Once again, we see how the work begun by the Synod of the Russian Orthodox
Church Outside Russia (ROCOR) in New York is being completed in Moscow. First,
in 2000, His Holiness and the Synod in Moscow recognized and completed the ROCOR
canonization of the New Martyrs and Confessors of Russia of 1981. Now it is
recognizing the Local Saints of the Western Lands, who previously had not been
known or venerated in Russia, but had been venerated since the 1970s in ROCOR.
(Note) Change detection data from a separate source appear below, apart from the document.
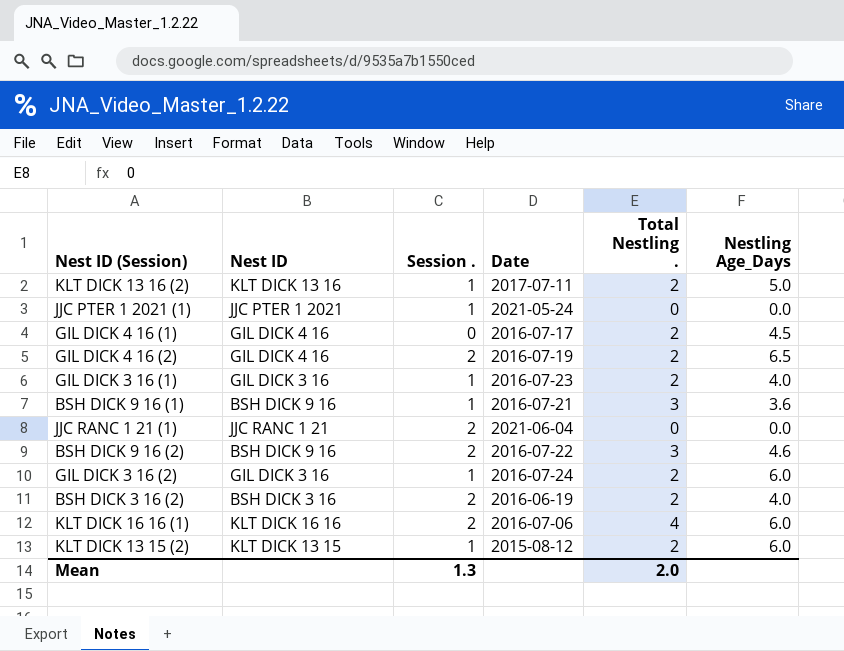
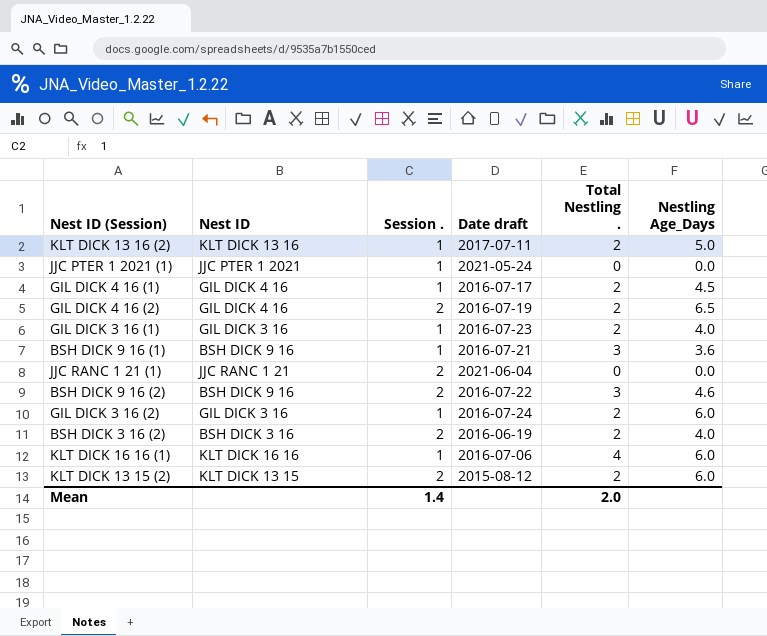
column name: Date -> Date draft
GIL DICK 4 16 (1) | Session .: 0 -> 1
KLT DICK 16 16 (1) | Session .: 2 -> 1
KLT DICK 13 15 (2) | Session .: 1 -> 2
Mean | Session .: 1.3 -> 1.4

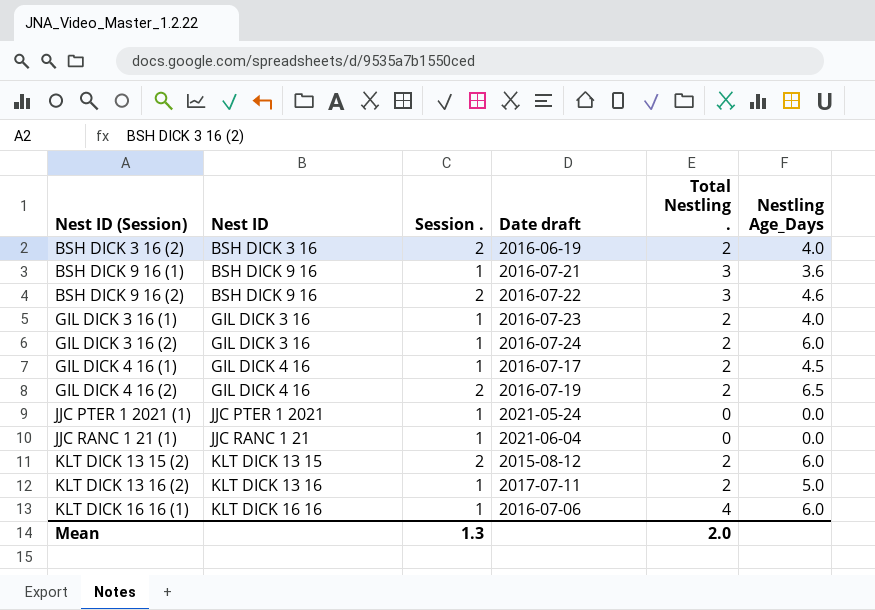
row order: none -> Nest ID (Session) ascending
JJC RANC 1 21 (1) | Session .: 2 -> 1
Mean | Session .: 1.4 -> 1.3

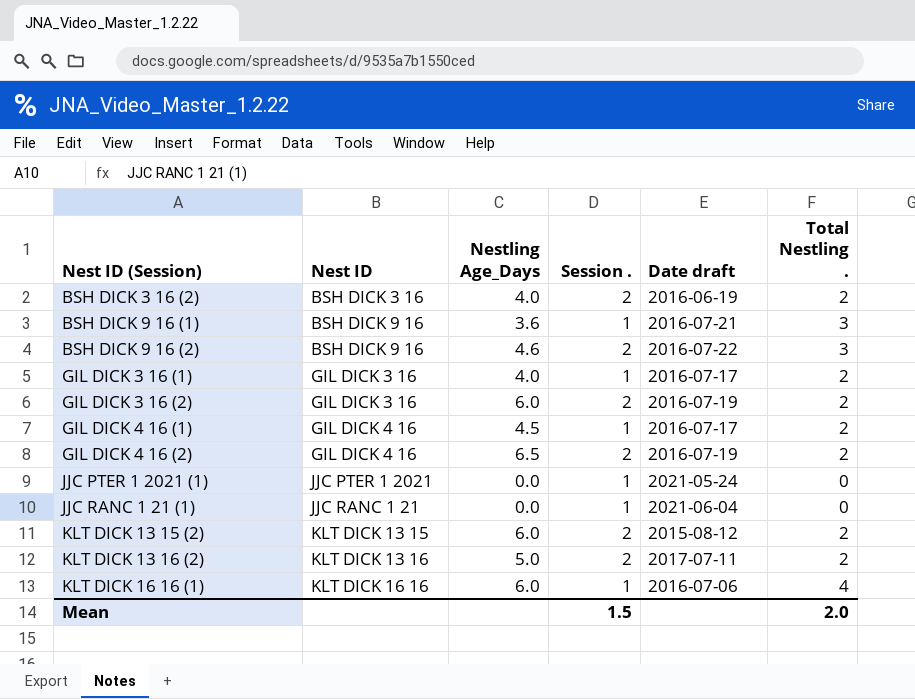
column Nestling Age_Days | position: 6 -> 3
GIL DICK 3 16 (1) | Date draft: 2016-07-23 -> 2016-07-17
GIL DICK 3 16 (2) | Session .: 1 -> 2
GIL DICK 3 16 (2) | Date draft: 2016-07-24 -> 2016-07-19
KLT DICK 13 16 (2) | Session .: 1 -> 2
Mean | Session .: 1.3 -> 1.5

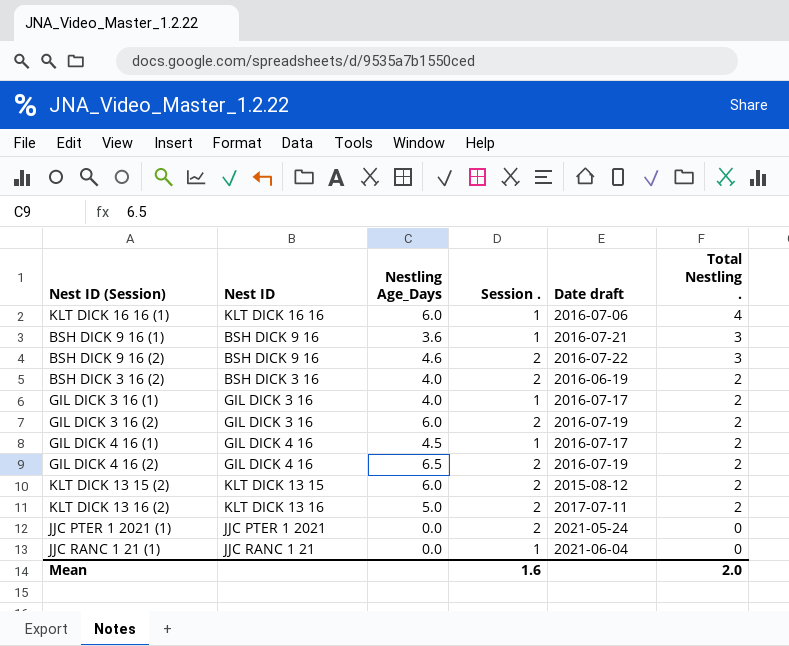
row order: Nest ID (Session) ascending -> Total Nestling . descending
JJC PTER 1 2021 (1) | Session .: 1 -> 2
Mean | Session .: 1.5 -> 1.6

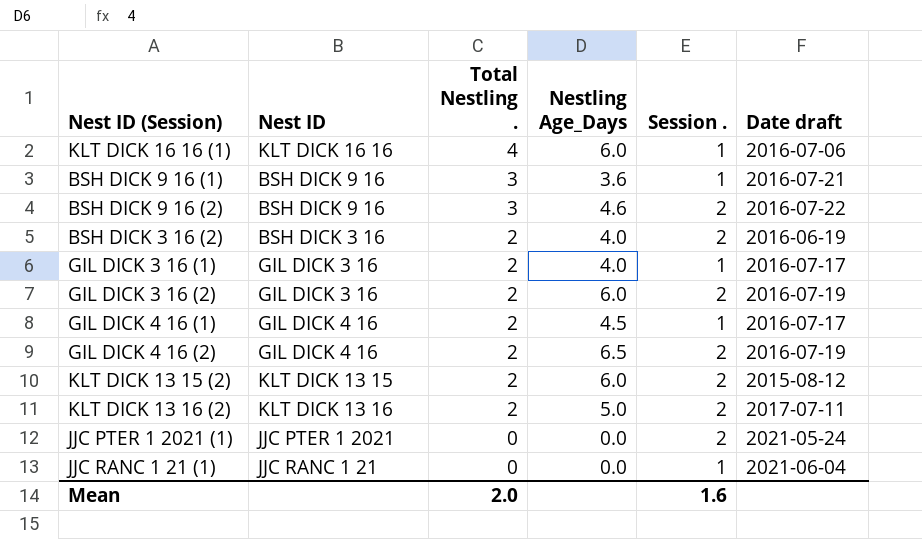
column Total Nestling . | position: 6 -> 3

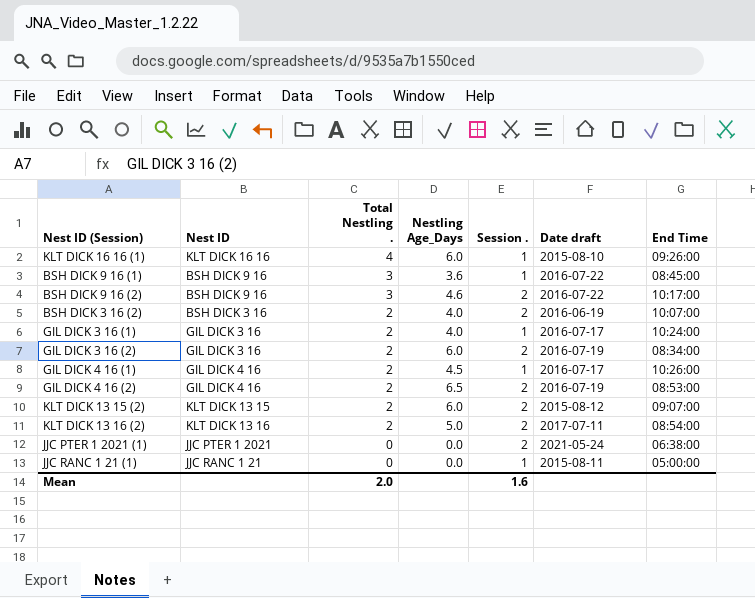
column End Time | position: none -> 7
KLT DICK 16 16 (1) | Date draft: 2016-07-06 -> 2015-08-10
BSH DICK 9 16 (1) | Date draft: 2016-07-21 -> 2016-07-22
JJC RANC 1 21 (1) | Date draft: 2021-06-04 -> 2015-08-11

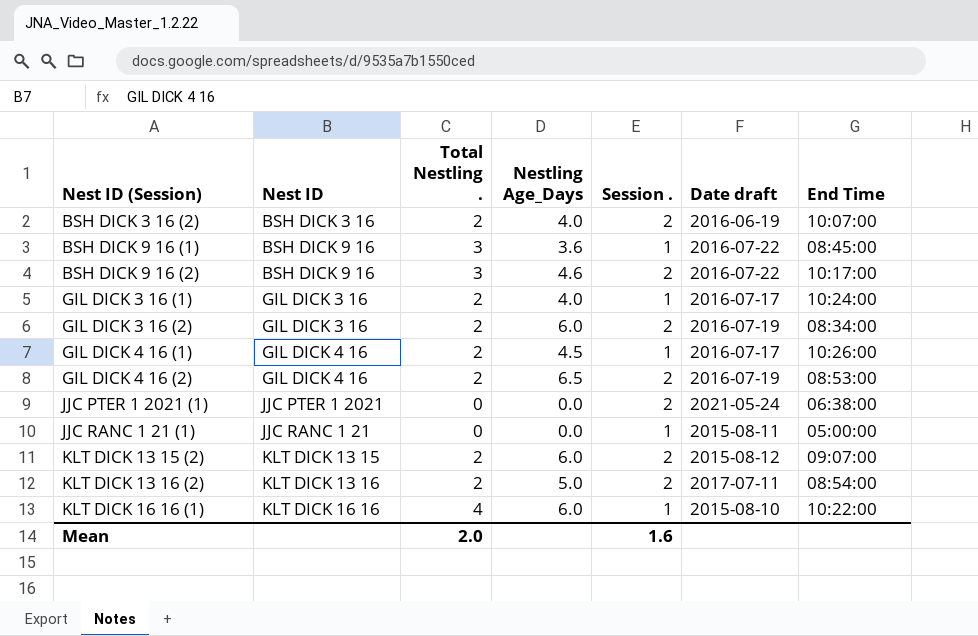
row order: Total Nestling . descending -> Nest ID (Session) ascending
KLT DICK 16 16 (1) | End Time: 09:26:00 -> 10:22:00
This decision is clearly a historic turning-point. The Local Saints of the
Western Lands now begin their entry into the calendar of the whole Russian
Orthodox Church. This is a sign of the universalism or catholicity of the
Russian Church. It is also, we must add, the recognition of our thirty-three
years of unceasing struggle against both the forces of ecumenistic modernism and
ritualistic conservatism. We well remember how the persecution and mockery that
we faced from both extremes in the 1970s, when there was virtually no sympathy
for our cause. Later we recall how our writings on them had to be published at
personal sacrifice, in order to make these Saints of God known. This is once
more the victory of the royal path of moderation, victory over the spiritual
death of extremes. We pray and hope that the Local Saints of other Western Lands
will now also make their entry into the consciousness and calendar of the whole
Church of Rus.
God is wonderful in His Saints! Glory to Thee, our God, Glory to Thee!